[Feat] Support separate attention backend for target and draft model. (#7342)

### What this PR does / why we need it? This PR enables separate attention backend configuration for target and draft models in speculative decoding, decoupling the previously bound attention backend settings between the two models. It solves the compatibility issue where some draft models do not support the attention backend used by the target model, and allows users to select the optimal attention backend for each model individually to maximize inference performance. The change is fully backward compatible. --------- Signed-off-by: SidaoY <1024863041@qq.com>
2026-03-21 10:48:01 +08:00
parent 88d03a783f
commit 80a4265717
3 changed files with 177 additions and 49 deletions
--- a/vllm_ascend/spec_decode/eagle_proposer.py
+++ b/vllm_ascend/spec_decode/eagle_proposer.py
@@ -46,7 +46,7 @@ from vllm_ascend.attention.utils import AscendCommonAttentionMetadata
 from vllm_ascend.compilation.acl_graph import ACLGraphWrapper, update_full_graph_params
 from vllm_ascend.ops.triton.spec_decode.utils import prepare_inputs_padded_kernel
 from vllm_ascend.ops.triton.triton_utils import get_vectorcore_num
-from vllm_ascend.utils import enable_sp, lmhead_tp_enable, shared_expert_dp_enabled
+from vllm_ascend.utils import enable_sp, lmhead_tp_enable, shared_expert_dp_enabled, vllm_version_is

 # Currently we will fix block size to a small one since `num_reqs` can't be too large
 _PREPARE_INPUTS_BLOCK_SIZE = 4
@@ -217,6 +217,8 @@ class SpecDecodeBaseProposer(EagleProposer):
                self.model.config.image_token_index = model.config.image_token_id
            elif self.get_model_name(model) == "PixtralForConditionalGeneration":
                self.model.config.image_token_index = model.config.vision_config.image_token_id
+            elif self.get_model_name(model) == "KimiK25ForConditionalGeneration":
+                self.model.config.image_token_index = model.config.media_placeholder_token_id
            else:
                self.model.config.image_token_index = model.config.image_token_index
            target_language_model = model.get_language_model()

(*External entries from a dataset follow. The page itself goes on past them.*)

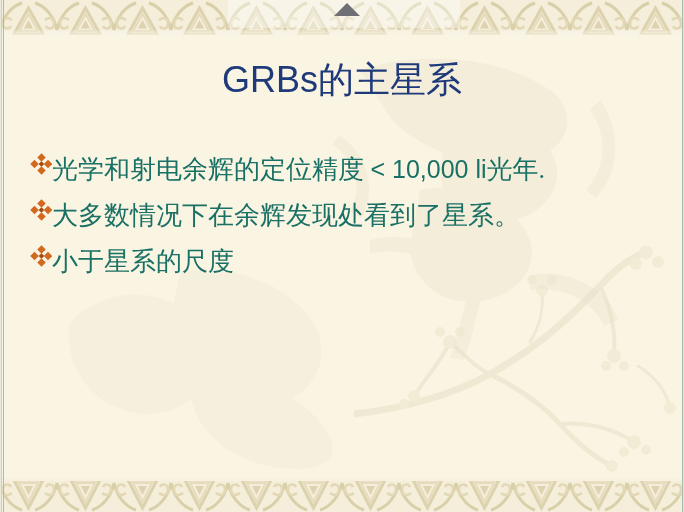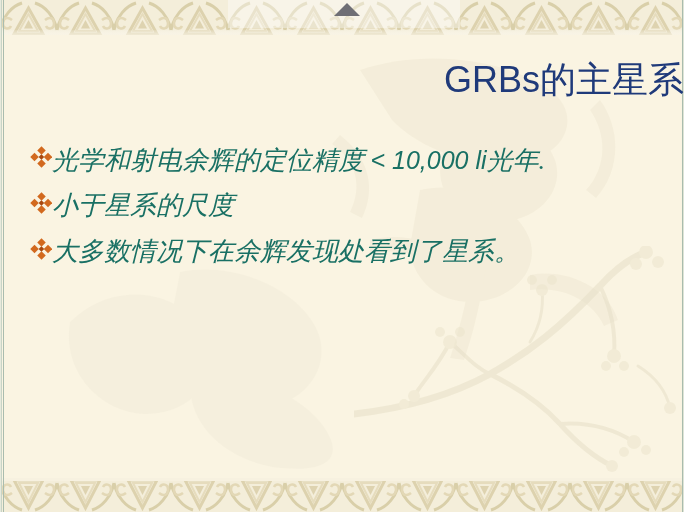--- a/index.html
+++ b/index.html
@@ -100,7 +100,7 @@
     top: 58px;
     left: 0;
     width: 684px;
-    text-align: right;
+    text-align: center;
     color: #1f3a7a;
     font-size: 36px;
     line-height: 44px;

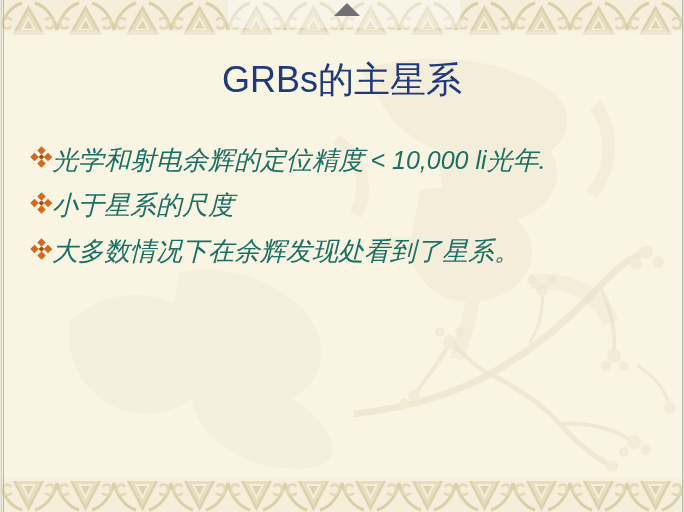--- a/index.html
+++ b/index.html
@@ -120,9 +120,8 @@
   }
   .bullet-row {
     display: flex;
-    align-items: flex-start;
+    align-items: flex-end;
     height: 46px;
-    font-style: italic;
   }
   .bullet-mark {
     position: relative;

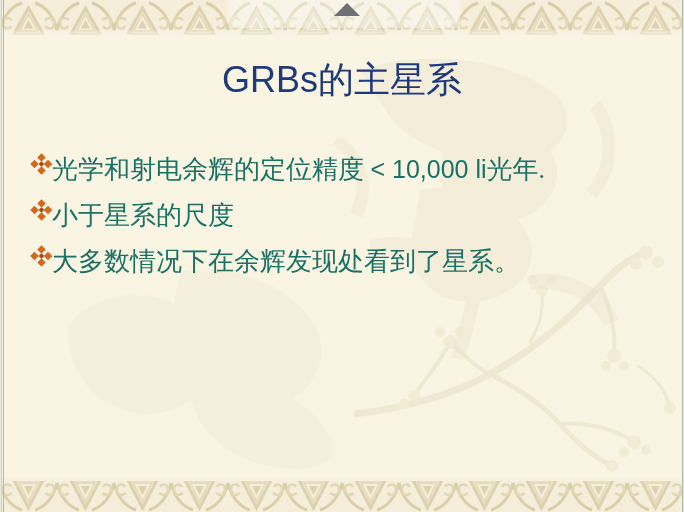--- a/index.html
+++ b/index.html
@@ -285,7 +285,7 @@
           <rect x="9.4" y="9" width="4" height="4" transform="rotate(45 11.4 11)" fill="#a8480f"></rect>
         </svg>
       </span>
-      <span class="bullet-text">小于星系的尺度</span>
+      <span class="bullet-text">大多数情况下在余辉发现处看到了星系。</span>
     </div>
 
     <div class="bullet-row">
@@ -300,7 +300,7 @@
           <rect x="9.4" y="9" width="4" height="4" transform="rotate(45 11.4 11)" fill="#a8480f"></rect>
         </svg>
       </span>
-      <span class="bullet-text">大多数情况下在余辉发现处看到了星系。</span>
+      <span class="bullet-text">小于星系的尺度</span>
     </div>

@@ -388,7 +390,11 @@ class SpecDecodeBaseProposer(EagleProposer):
                    : num_reqs * self.decode_threshold
                ]

-            builder = self.runner.attn_groups[0][0].get_metadata_builder()
+            if vllm_version_is("0.17.0"):
+                assert len(self.draft_attn_groups) > 0
+                builder = self.draft_attn_groups[0].get_metadata_builder()
+            else:
+                builder = self.runner.attn_groups[0][0].get_metadata_builder()

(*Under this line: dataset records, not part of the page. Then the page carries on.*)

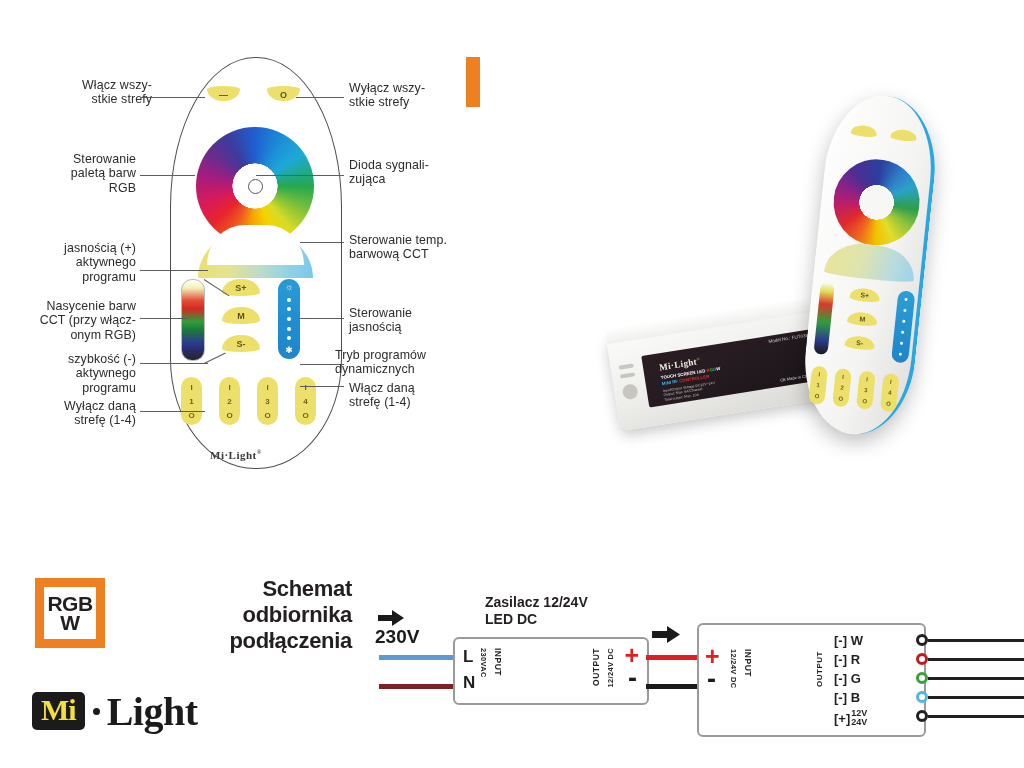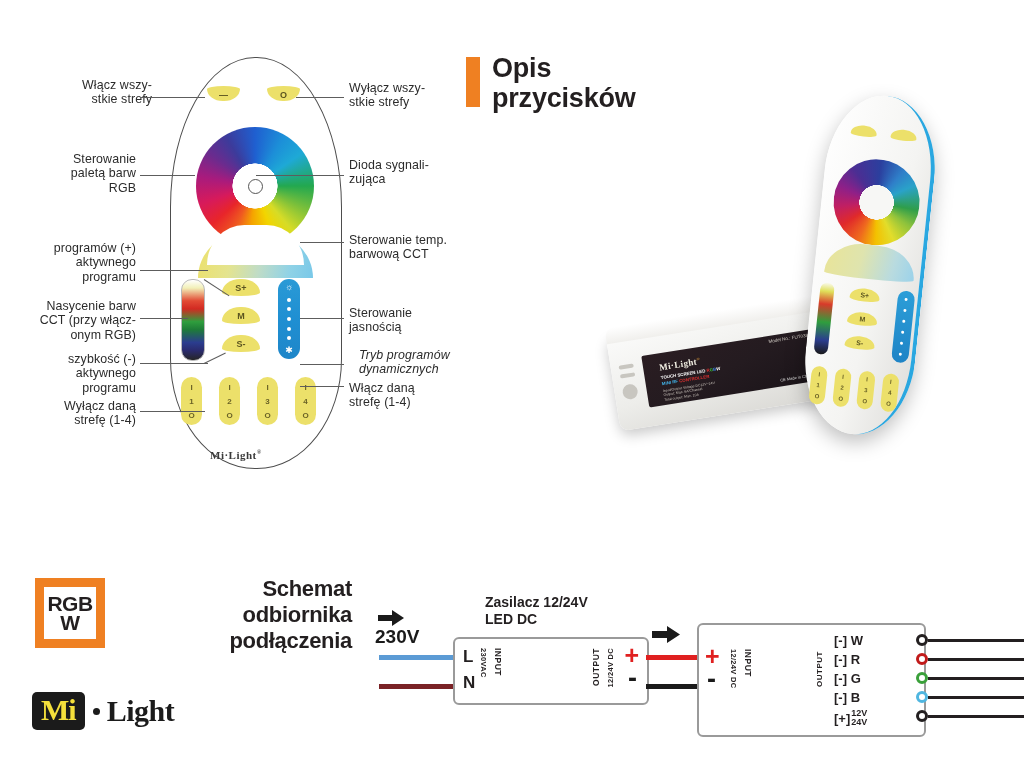--- a/index.html
+++ b/index.html
@@ -219,10 +219,6 @@
 <div class="page">
 
   <div class="abs hdr-bar"></div>
-  <div class="abs hdr-title">
-    <div>Opis</div>
-    <div>przycisków</div>
-  </div>
 
   <div class="abs remote-wrap">
     <div class="remote-body"></div>

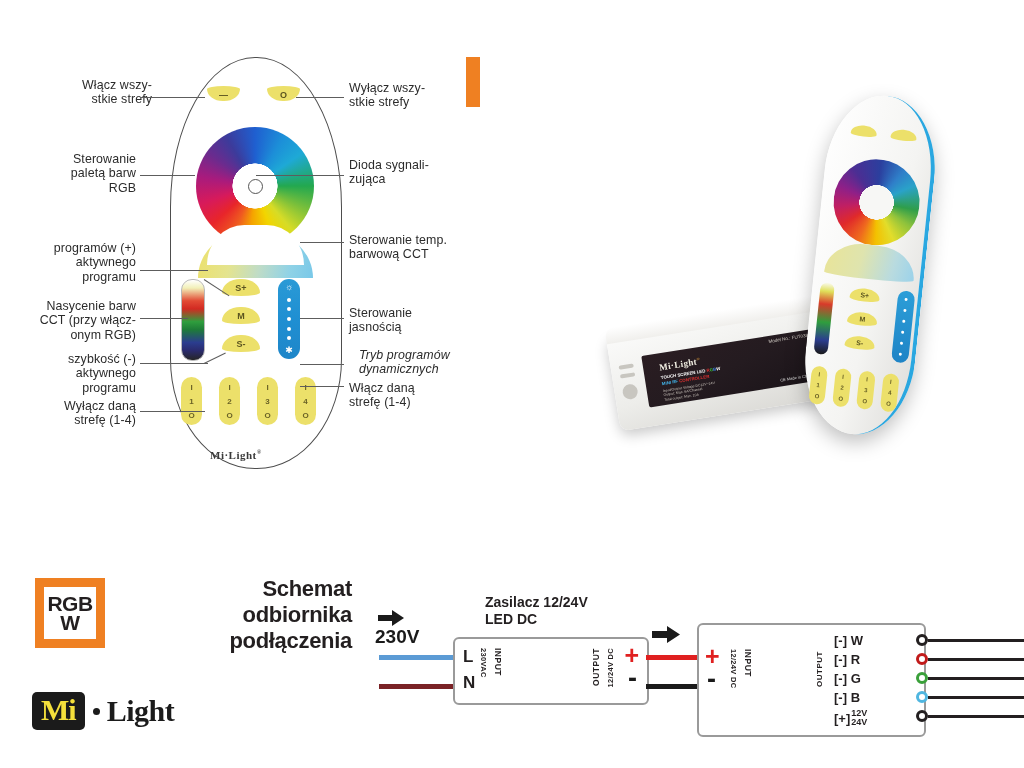--- a/index.html
+++ b/index.html
@@ -298,7 +298,7 @@
   <div class="leader" style="left:140px;top:175px;width:55px;"></div>
 
   <div class="abs lbl r" style="left:18px;top:241px;width:118px;">
-    <div>programów (+)</div>
+    <div>jasnością (+)</div>
     <div>aktywnego</div>
     <div>programu</div>
   </div>

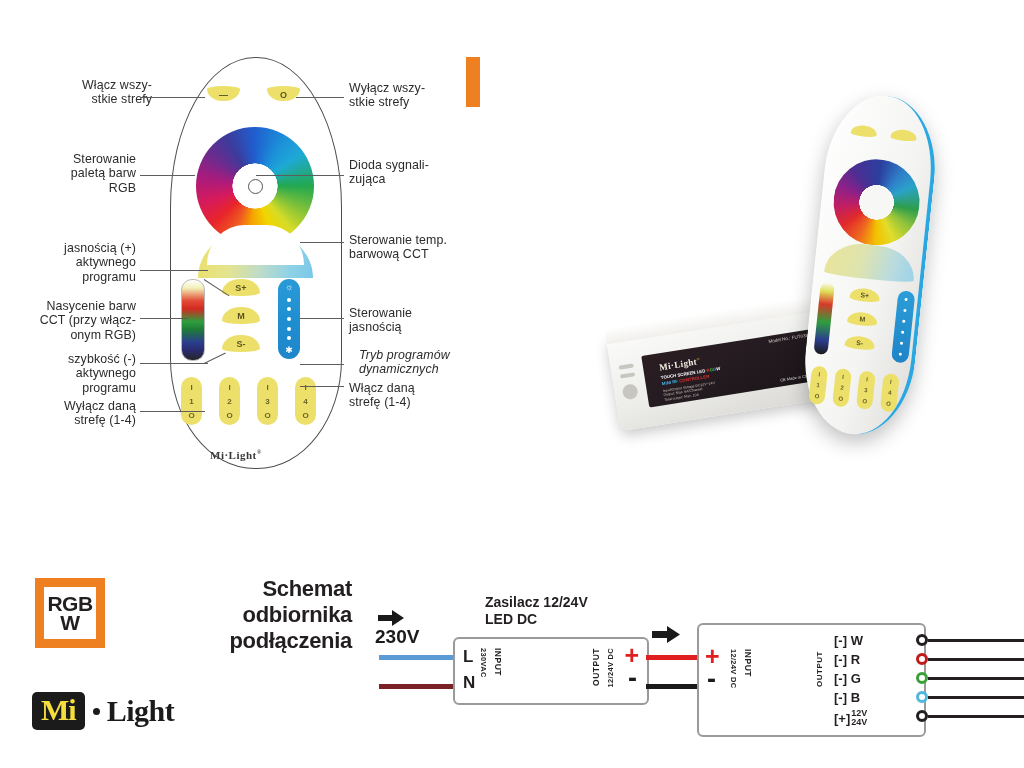--- a/index.html
+++ b/index.html
@@ -351,7 +351,7 @@
   </div>
 
   <div class="leader" style="left:300px;top:364px;width:44px;"></div>
-  <div class="abs lbl" style="left:359px;top:348px;width:140px;font-style:italic;">
+  <div class="abs lbl" style="left:335px;top:348px;width:140px;">
     <div>Tryb programów</div>
     <div>dynamicznych</div>
   </div>

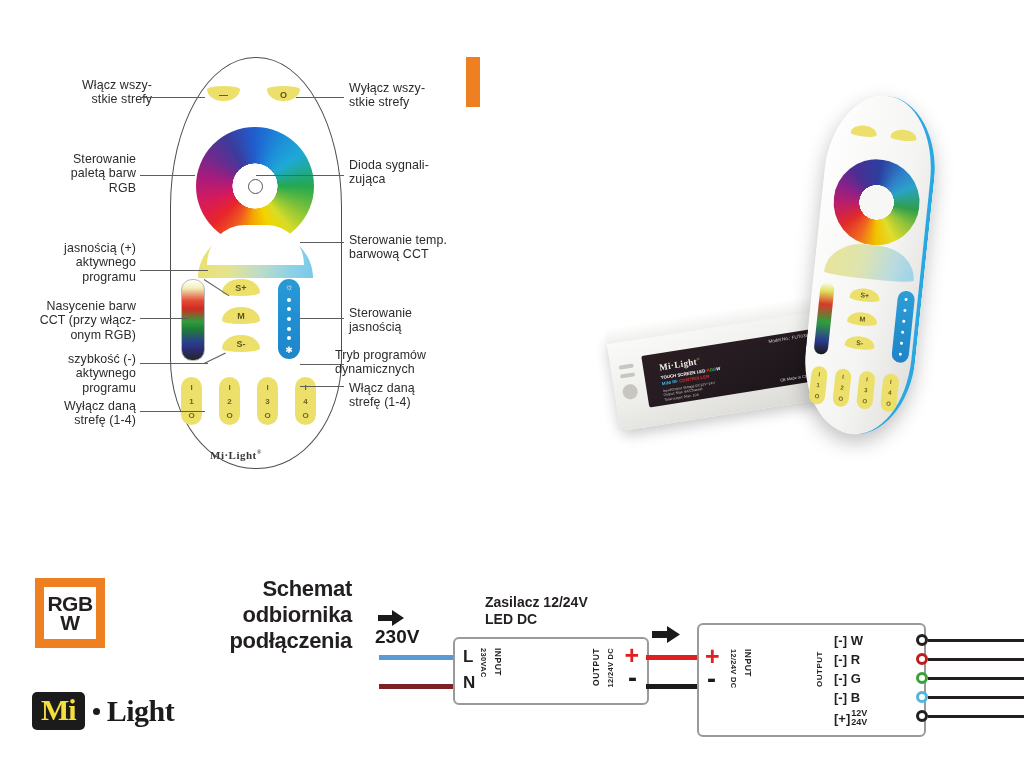--- a/index.html
+++ b/index.html
@@ -201,7 +201,7 @@
     border-radius:5px;letter-spacing:-1px;
   }
   .ml-dot{width:7px;height:7px;border-radius:50%;background:#1b1b1b;margin:0 7px 0 8px;}
-  .ml-word{font-family:"Liberation Serif",serif;font-weight:bold;font-size:30px;color:#1b1b1b;letter-spacing:-.5px;}
+  .ml-word{font-family:"Liberation Serif",serif;font-weight:bold;font-size:40px;color:#1b1b1b;letter-spacing:-.5px;}
 
   
   .wire-title{font-size:14px;font-weight:bold;color:#231f20;line-height:17px;}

            # update the tensor's address for each step.
            for draft_step in range(self.num_speculative_tokens):
                common_attn_metadata = self.shallow_copy_metadata(common_attn_metadata)

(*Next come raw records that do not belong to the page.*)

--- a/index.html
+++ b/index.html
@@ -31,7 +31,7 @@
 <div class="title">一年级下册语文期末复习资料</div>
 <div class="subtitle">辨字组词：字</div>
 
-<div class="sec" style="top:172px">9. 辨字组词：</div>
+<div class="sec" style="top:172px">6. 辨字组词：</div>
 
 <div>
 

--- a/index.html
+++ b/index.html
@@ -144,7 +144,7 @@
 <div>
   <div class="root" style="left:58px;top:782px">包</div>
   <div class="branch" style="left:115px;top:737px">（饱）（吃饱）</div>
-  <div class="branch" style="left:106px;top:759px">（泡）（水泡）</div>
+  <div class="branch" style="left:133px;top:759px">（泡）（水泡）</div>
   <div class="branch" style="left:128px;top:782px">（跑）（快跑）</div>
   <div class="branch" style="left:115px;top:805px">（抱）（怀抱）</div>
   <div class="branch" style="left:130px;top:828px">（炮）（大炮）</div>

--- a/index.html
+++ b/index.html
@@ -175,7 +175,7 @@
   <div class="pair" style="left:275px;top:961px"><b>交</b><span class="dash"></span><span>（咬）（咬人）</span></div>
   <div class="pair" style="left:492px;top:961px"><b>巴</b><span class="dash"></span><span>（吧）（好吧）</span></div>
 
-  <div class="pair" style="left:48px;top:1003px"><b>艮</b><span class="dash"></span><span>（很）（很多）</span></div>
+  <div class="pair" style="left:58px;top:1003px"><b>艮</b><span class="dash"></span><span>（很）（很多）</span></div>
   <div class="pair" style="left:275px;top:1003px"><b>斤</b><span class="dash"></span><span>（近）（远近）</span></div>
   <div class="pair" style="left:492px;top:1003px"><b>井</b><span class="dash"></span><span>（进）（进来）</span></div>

@@ -550,7 +556,11 @@ class SpecDecodeBaseProposer(EagleProposer):
        common_attn_metadata.slot_mapping = self.slot_mapping_group[0]
        common_attn_metadata.num_input_tokens = num_input_tokens
        # FIXME(woosuk): The below two ops cause synchronization. Optimize.
-        builder = self.runner.attn_groups[0][0].get_metadata_builder()
+        if vllm_version_is("0.17.0"):
+            assert len(self.draft_attn_groups) > 0
+            builder = self.draft_attn_groups[0].get_metadata_builder()
+        else:
+            builder = self.runner.attn_groups[0][0].get_metadata_builder()
        attn_metadata = builder.build(0, common_attn_metadata, self.runner.get_model())

        if self.uses_mrope: